Jun 25, 2022 19:39:11 GMT -5 Boomzilla said:

Probably need a “pro” amp to drive them…. Anyone heard them?

I’ve got THE amp. that could drive those loudspeakers with ease. (Signature 400).
But would I??
I would not speculate without giving them a fair listen, but that driver array layout is in conflict with most of the guidance I trust from the engineers I’ve followed

I too have amps that can easily drive those loudspeakers with ease. (XPR-1’s) 😆🎶🎶🎶

[KeithL]

I'm afraid that  you are not correct... or at least not entirely.

A loudspeaker is essentially a motor.

The force that causes the cone to move works this way:
The current in the voice coil creates a magnetic field.
The magnetic field in the voice coil pushes against the magnetic field from the permanent magnet.
And the voice coil pushes the cone which is attached to it.
At the same time the suspension and the spider act as springs trying to keep the cone right where it is.
In the classical model the cone is a weight hanging from a spring - and the voice coil pushes the weight up and down.
NOTE HOW, IF YOU PUSH THE WEIGHT UP OR DOWN, IT WILL THEN CONTINUE TO BOUNCE UP AND DOWN.

To fill in a few pieces....
The "sound waves" you hear are the movement of the air the weight pushes out of the way as it moves up and down.
In a sealed cabinet the air in the cabinet counts as part of the spring - along with the spider and surround.
In a ported cabinet the air in the port counts as part of the weight - and also a little bit as part of the spring.

In percentages, only a few percent of the energy you feed in goes to push air out of the way of the weight (sound).
(This is "efficiency" - and, for a sealed speaker, this is usually between 1% and 2%.)
There are other "losses" that dissipate some of this energy....
What we call mechanical damping is actually mechanical friction between the molecules inside the flexible surround and spider...
And the stuffing in the cabinet acts to burn up energy via air friction as the air moves around...
All of the rest goes to keep the weight bouncing up and down.

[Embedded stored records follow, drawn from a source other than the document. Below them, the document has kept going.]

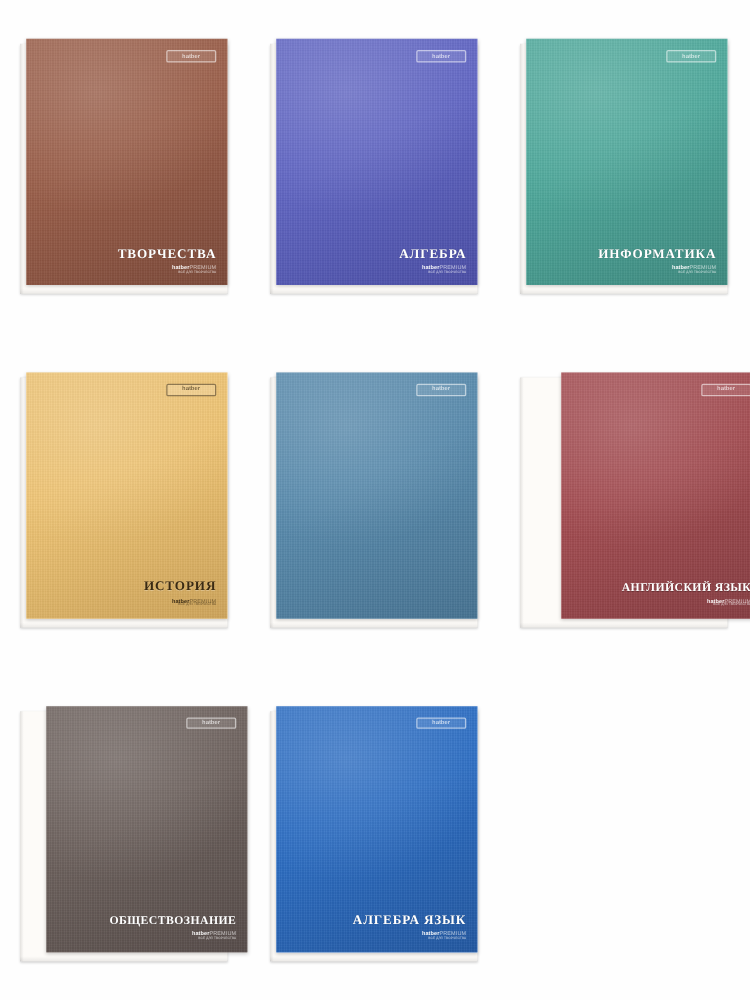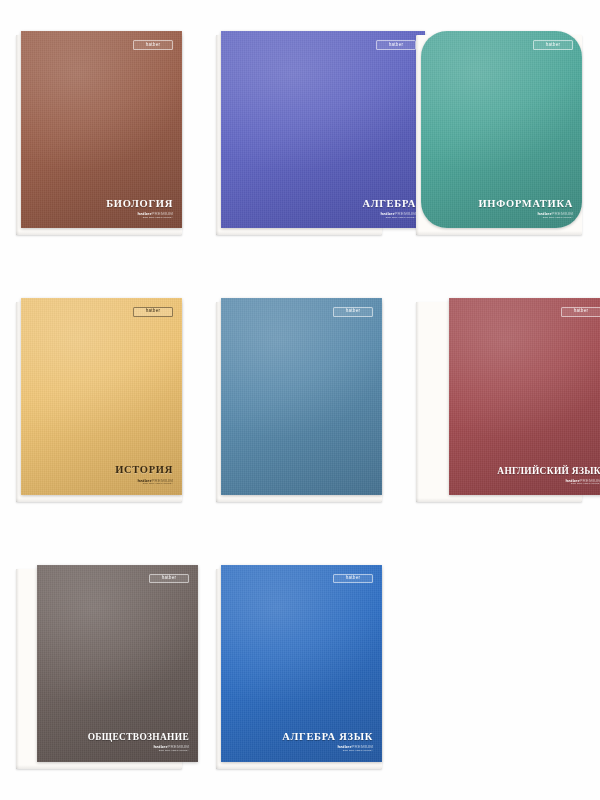--- a/index.html
+++ b/index.html
@@ -163,50 +163,50 @@
 <div id="sheet">
   <div class="grid">
       <div class="cell">
         <div class="notebook">
           <div class="pages"></div>
           <div class="cover" style="background: linear-gradient(150deg, rgb(155, 95, 74) 0%, rgb(155, 95, 74) 45%, rgb(138, 82, 64) 100%);">
             <div class="texture"></div>
             <div class="sheen"></div>
             <div class="brand-badge">hatber</div>
             <div class="title-block">
-              <div class="subject-title">БИОЛОГИЯ</div>
-              <div class="premium-mark">
-                <div class="pm-top"><span>hatber</span><span class="pm-accent">PREMIUM</span></div>
-                <div class="pm-sub">ВСЁ ДЛЯ ТВОРЧЕСТВА</div>
-              </div>
-            </div>
-          </div>
-        </div>
-      </div>
-      <div class="cell">
-        <div class="notebook">
-          <div class="pages"></div>
-          <div class="cover" style="background: linear-gradient(150deg, rgb(97, 102, 196) 0%, rgb(97, 102, 196) 45%, rgb(83, 87, 184) 100%); padding-left: 43px;">
+              <div class="subject-title">ТВОРЧЕСТВА</div>
+              <div class="premium-mark">
+                <div class="pm-top"><span>hatber</span><span class="pm-accent">PREMIUM</span></div>
+                <div class="pm-sub">ВСЁ ДЛЯ ТВОРЧЕСТВА</div>
+              </div>
+            </div>
+          </div>
+        </div>
+      </div>
+      <div class="cell">
+        <div class="notebook">
+          <div class="pages"></div>
+          <div class="cover" style="background: linear-gradient(150deg, rgb(97, 102, 196) 0%, rgb(97, 102, 196) 45%, rgb(83, 87, 184) 100%);">
             <div class="texture"></div>
             <div class="sheen"></div>
             <div class="brand-badge">hatber</div>
             <div class="title-block">
               <div class="subject-title">АЛГЕБРА</div>
               <div class="premium-mark">
                 <div class="pm-top"><span>hatber</span><span class="pm-accent">PREMIUM</span></div>
                 <div class="pm-sub">ВСЁ ДЛЯ ТВОРЧЕСТВА</div>
               </div>
             </div>
           </div>
         </div>
       </div>
       <div class="cell">
         <div class="notebook">
           <div class="pages"></div>
-          <div class="cover" style="background: linear-gradient(150deg, rgb(79, 169, 156) 0%, rgb(79, 169, 156) 45%, rgb(69, 154, 142) 100%); border-radius: 26px;">
+          <div class="cover" style="background: linear-gradient(150deg, rgb(79, 169, 156) 0%, rgb(79, 169, 156) 45%, rgb(69, 154, 142) 100%);">
             <div class="texture"></div>
             <div class="sheen"></div>
             <div class="brand-badge">hatber</div>
             <div class="title-block">
               <div class="subject-title">ИНФОРМАТИКА</div>
               <div class="premium-mark">
                 <div class="pm-top"><span>hatber</span><span class="pm-accent">PREMIUM</span></div>
                 <div class="pm-sub">ВСЁ ДЛЯ ТВОРЧЕСТВА</div>
               </div>
             </div>

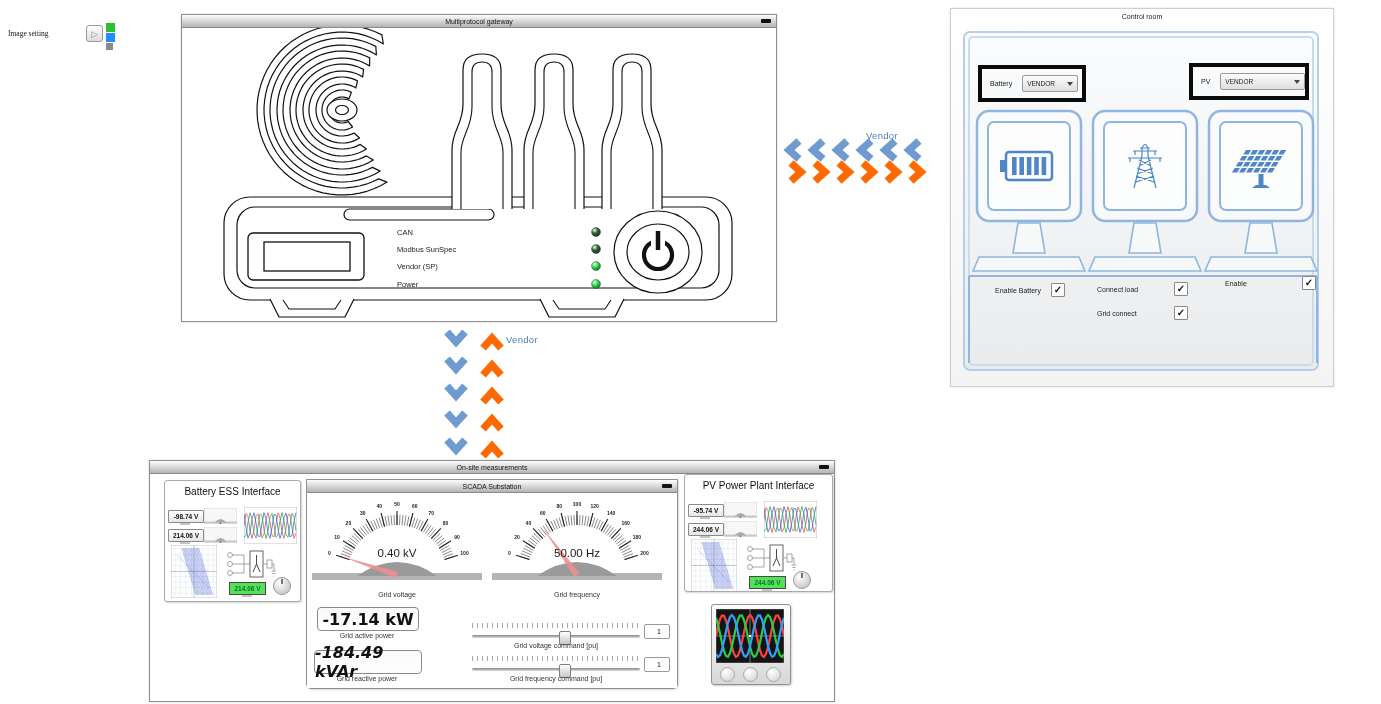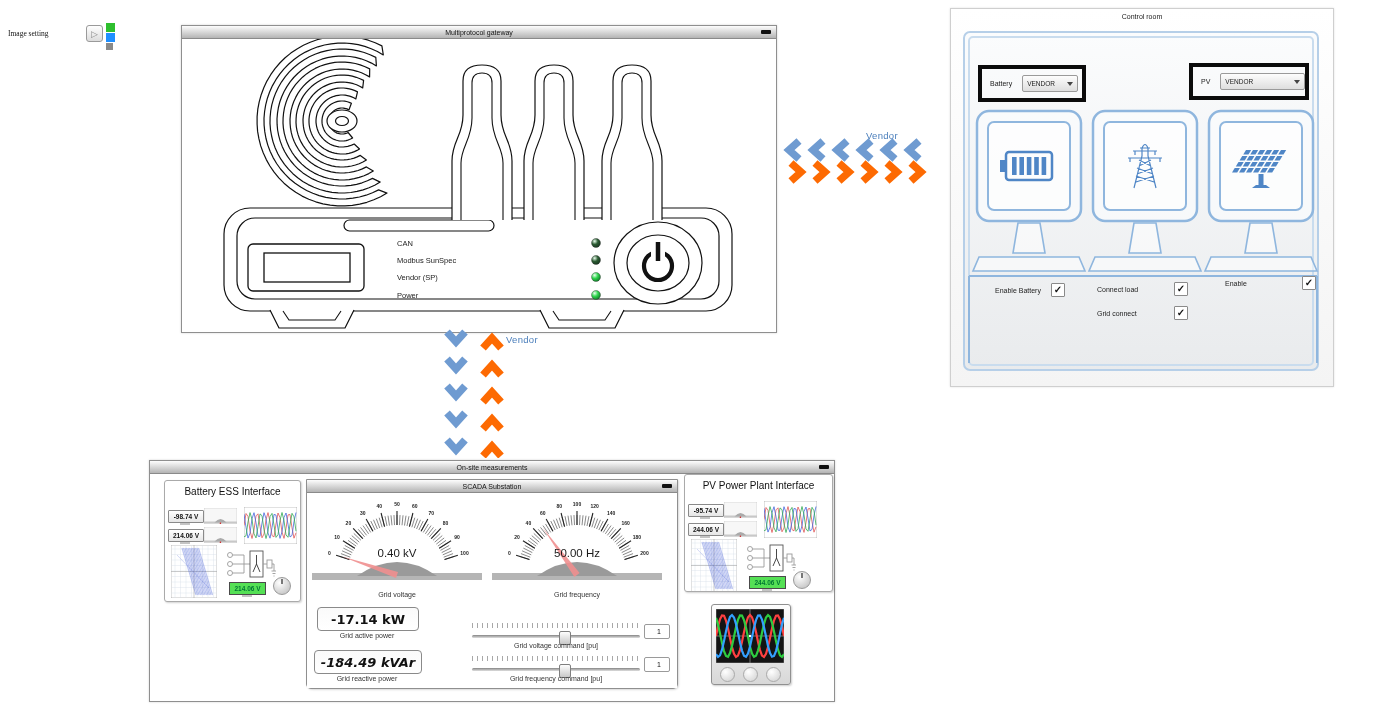--- a/index.html
+++ b/index.html
@@ -42,21 +42,21 @@
   .mini-disp{position:absolute;border:1px solid #8a8a8a;border-radius:1px;background:linear-gradient(#ffffff,#e6e6e6);
              font-weight:bold;font-size:6.5px;display:flex;align-items:center;justify-content:center;}
   .mini-bar{position:absolute;height:2px;background:#c4c4c4;}
   .green-disp{position:absolute;border:1px solid #4a4a4a;background:var(--green-display);
               font-weight:bold;font-size:6.5px;display:flex;align-items:center;justify-content:center;color:#073;}
   .knob{position:absolute;border-radius:50%;border:1px solid #999;background:radial-gradient(circle at 35% 30%,#ffffff,#b9b9b9);}
   .knob::after{content:'';position:absolute;left:50%;top:1px;width:2px;height:5px;margin-left:-1px;background:#777;}
   .scada{position:absolute;background:#fff;border:1px solid #8f8f8f;border-radius:0 0 5px 5px;box-shadow:1px 1px 2px rgba(0,0,0,.15);}
   .glabel{position:absolute;font-size:7px;color:#333;text-align:center;}
   .big-display{position:absolute;border:1px solid #8a8a8a;border-radius:4px;background:linear-gradient(#fafafa,#fff);
-               font-family:"DejaVu Sans",sans-serif;font-weight:bold;font-size:13px;color:#111;
+               font-family:"DejaVu Sans",sans-serif;font-weight:bold;font-size:16px;color:#111;
                display:flex;align-items:center;justify-content:center;}
   .slider{position:absolute;}
   .ticks{height:5px;background:repeating-linear-gradient(90deg,#a8a8a8 0 1px,transparent 1px 5px);margin-bottom:3px;}
   .track{position:relative;height:12px;cursor:pointer;}
   .rail{position:absolute;left:0;right:0;top:4px;height:3px;background:linear-gradient(#848484,#e0e0e0);border-radius:2px;}
   .handle{position:absolute;top:0;width:10px;height:12px;background:linear-gradient(#fefefe,#c8c8c8);
           border:1px solid #7f7f7f;border-radius:2px;cursor:grab;}
   .valuebox{position:absolute;border:1px solid #9a9a9a;border-radius:2px;background:#fff;font-size:7px;color:#111;
             display:flex;align-items:center;justify-content:flex-end;padding-right:8px;box-sizing:border-box;}
   .scope{position:absolute;border:1px solid #909090;border-radius:3px;background:linear-gradient(#fdfdfd,#d8d8d8);box-shadow:1px 1px 2px rgba(0,0,0,.2);}
@@ -67,21 +67,21 @@
 <body>
 
 <div class="canvas">
 
   <span class="abs img-setting" style="left:8px;top:29px;font-family:Liberation Serif, serif;">Image setting</span>
   <button class="run-btn" style="left:86px;top:25px;">▷</button>
   <div class="sq" style="left:106px;top:23px;width:9px;height:9px;background:#2ebf2e;"></div>
   <div class="sq" style="left:106px;top:33px;width:9px;height:9px;background:#1f8fff;"></div>
   <div class="sq" style="left:106px;top:43px;width:7px;height:7px;background:#8a8a8a;"></div>
 
-  <div class="window" style="left:181px;top:25px;width:594px;height:306px;">
+  <div class="window" style="left:181px;top:14px;width:594px;height:306px;">
     <div class="titlebar">
       <span>Multiprotocol gateway</span>
       <span class="minbtn"></span>
     </div>
     <div class="winbody" style="height:292px;">
       <svg id="gateway-svg" width="592" height="292" viewBox="0 0 592 292">
           <defs>
             <radialGradient id="ledOn" cx="35%" cy="30%" r="80%">
               <stop offset="0%" stop-color="#eaffee"></stop>
               <stop offset="45%" stop-color="#2fd64e"></stop>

Tap the cone of a speaker that is NOT connected to an amplifier and it makes a hollow drawn out thump...
That's the sound of the cone bouncing back and forth, for a relatively long time, until it uses up the energy from being struck.
Now connect that speaker to an amplifier that's turned on and tap it...
All you'll hear is a single relatively sharp thump.

The reason is that, as well as being a "motor", a speaker is also a GENERATOR.
When the voice coil moves in the magnetic field it acts as a generator.
(The technical term is to say that "it generates back EMF" - back electromotive force".)
When the output of the amplifier is zero it acts to "short out the back EMF from the speaker".
(And, when you do that, "the generator tends to come to a rapid halt".)
This is exactly the same way a "dynamic magnetic braking system" works.
(On New York subway trains the power generated by this braking force is dissipated by heating huge banks of heating coils.)
 
THE ABILITY OF THE AMPLIFIER TO APPLY BRAKING FORCE TO THE DRIVER IS ANOTHER TERM FOR "DAMPING FACTOR".
It is this ability that allows the amplifier to control the movement of the speaker.
This ability to dissipate back EMF is related to:
- the "damping factor", which is the RATIO of the impedance of the speaker and the amplifier
- the strength of the magnet and its magnetic field
- the characteristics of the voice coil
- the coupling between the magnet and the voice coil

THERE IS NO INHERENT BENEFIT OF A SPEAKER WITH A 2 OHM VOICE COIL OR AN AMPLIFIER RATED TO DRIVE A 2 OHM LOAD.

Here's how it works....
Assuming you take the exact same amplifier....
You connect that amplifier and connect it to an 8 Ohm speaker and measure its damping factor.
If you connect that same amplifier to a 4 Ohm speaker its damping factor will be HALF of what it was when connected to an 8 Ohm speaker.
If you connect that same amplifier to a 2 Ohm speaker its damping factor will be HALF AGAIN of what it was when connected to an 4 Ohm speaker.
So, in fact, for a given amplifier, the lower the impedance of the speaker, the LOWER the damping factor, and THE LESS ABLE the amplifier will be to control the speaker.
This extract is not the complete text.